I appreciate the flowers, and I believe him like I always do, but other thoughts slip into my head if I'm not careful. I don't want to think it's obvious, but it probably is since the guys and Mira are just as cautious around me at the diner. They don't say anything about Homecoming, but I know they're thinking about it. Or maybe that really is just me. Because if I'm not focused on anything specific, I can feel Dean pressed against me and smell the alcohol on his breath. So I hyperfocus on anything and everything, picking out little details on the floor, the table, the sky, the ground, anything really.

"Adeline," Jax says gently, parking the car in the school parking lot. "Do you want me to take you home?"

I turn to him, unbuckling my seatbelt. "No. Why?"

"You're really spacey. More than usual."

I shrug. "I'll be okay." I have to be. "But thanks."

He nods, resting an elbow on the center console. "Tell me if you want to go home any time today, and I'll take you home."

"But you still have classes."

He arches an eyebrow. "Yeah, and?"

I laugh, making him smile. "You're really stupid sometimes."

"But you don't hate it."

I kiss him, holding his face in my hands. "No. I really don't."

I find it hard to get out of the car. I'd rather sit here and be with Jax than go to school. I want to do that every day, but I especially don't feel like doing anything today. So maybe I should let Jax take me home. But the world doesn't stop just because I'm...

Tarnished sounds too nice. I feel like I'm beyond tarnished at this point. I don't even think I deserve to be called silver anymore.

But even if I'm not silver, I have to move with the world. So I get out of the car with Jax and I try to go about my day. It helps that the guys walk me to and from my classes now. They don't tell me if they have a schedule or anything. All I know is I should somehow expect one of them outside the door every time class is dismissed. Then they stick by my side until I'm at my next class even if it means they have to sprint across the school to make it to their classes on time.

Ty's outside the door after my third period. He smiles, his camera already out and recording. He walks backward, filming me as I head to my locker.
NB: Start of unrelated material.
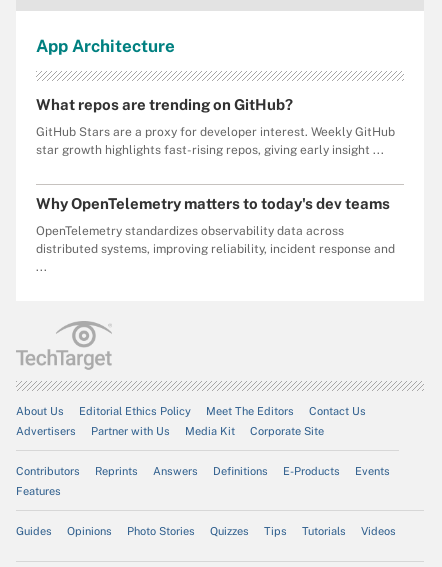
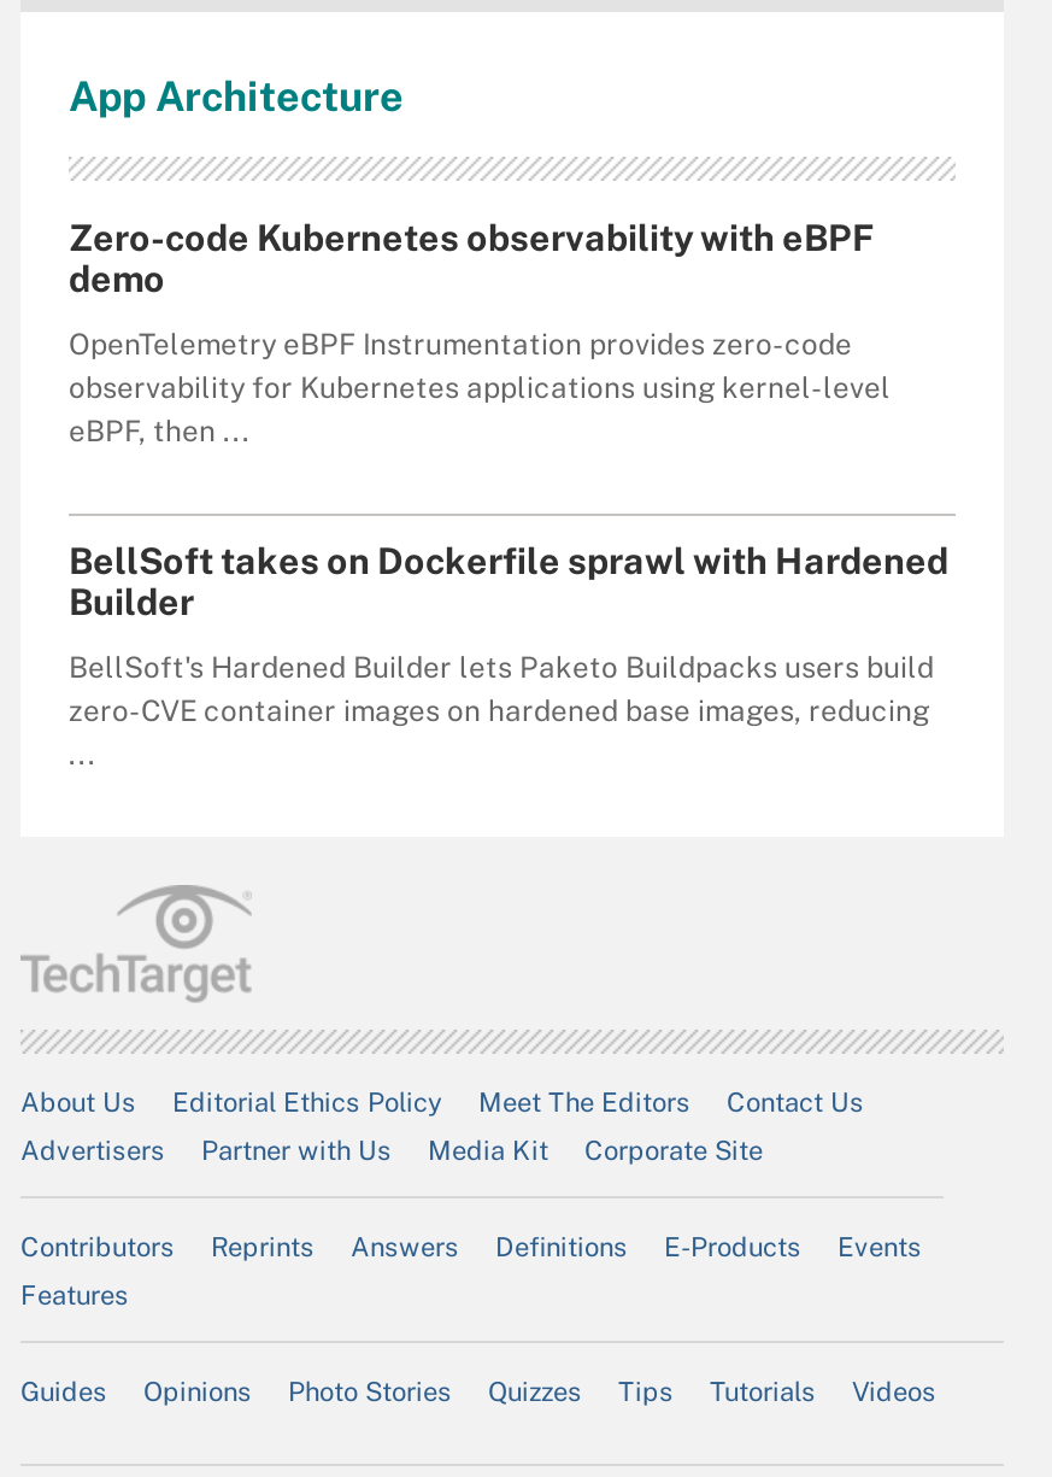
[36,96,293,112] What repos are trending on GitHub? -> [69,216,874,298] Zero-code Kubernetes observability with eBPF | demo
[36,124,395,156] GitHub Stars are a proxy for developer interest. Weekly GitHub | star growth highlights fast-rising repos, giving early insight ... -> [69,327,891,447] OpenTelemetry eBPF Instrumentation provides zero-code | observability for Kubernetes applications using kernel-level | eBPF, then ...
[36,194,390,212] Why OpenTelemetry matters to today's dev teams -> [69,539,948,621] BellSoft takes on Dockerfile sprawl with Hardened | Builder
[36,224,395,256] OpenTelemetry standardizes observability data across | distributed systems, improving reliability, incident response and -> [69,650,934,727] BellSoft's Hardened Builder lets Paketo Buildpacks users build | zero-CVE container images on hardened base images, reducing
"How's my favorite girl in the world doing?" he asks.

I arch an eyebrow. "What about your mom?"

He blinks. "How's my second favorite girl in the world doing?"
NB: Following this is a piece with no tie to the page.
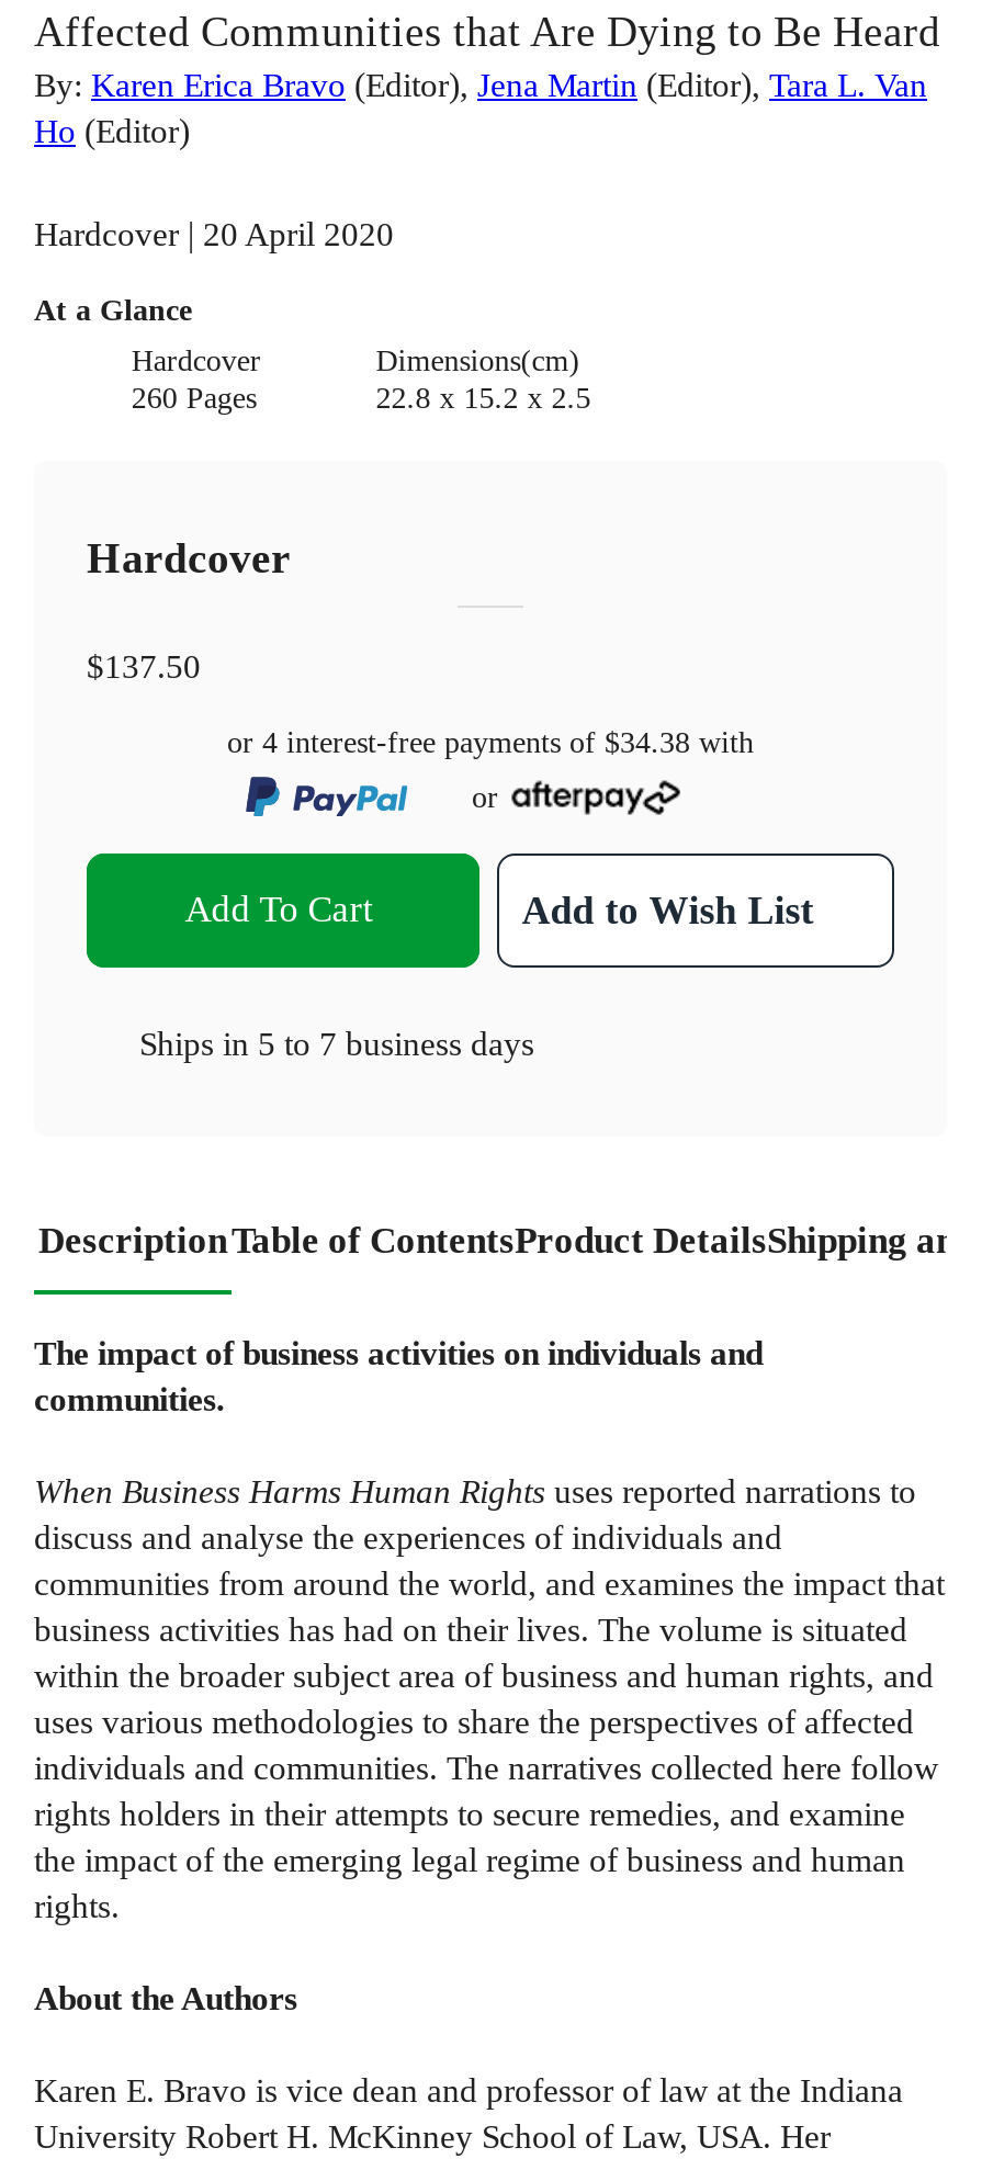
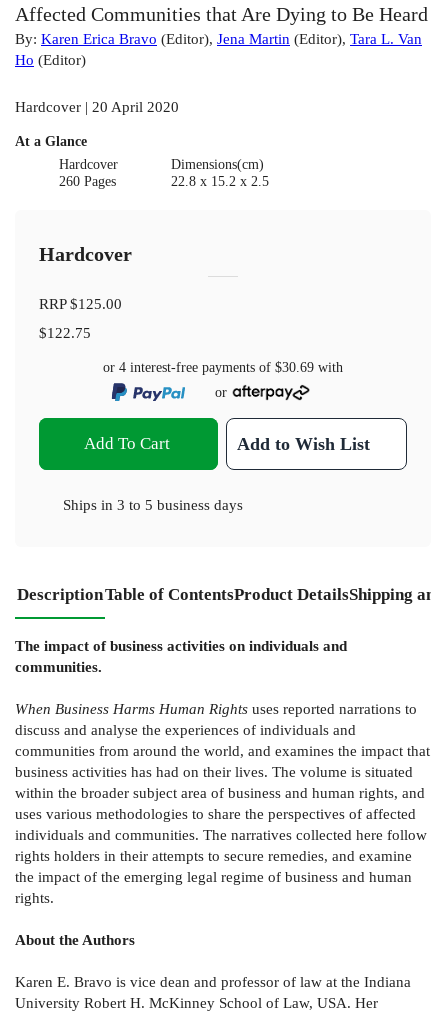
[87,648,754,760] $137.50 | or 4 interest-free payments of $34.38 with -> [39,296,343,376] RRP $125.00 | $122.75 | or 4 interest-free payments of $30.69 with
[139,1025,534,1062] Ships in 5 to 7 business days -> [63,496,243,513] Ships in 3 to 5 business days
I laugh, running a hand through my hair. "I'm okay."

"You sure? You look really tired. You know Jax or Aart will drive you home if you ask, right?"

I nod. "I know. But..." I shrug, letting my arms swing out to the side. "The world doesn't stop just because I'm tired."

Ty frowns. "Maybe not, but that doesn't mean you can't stop." He smirks. "Or that Jax won't try to make the world stop for you. Considering he's your gold and you're his silver."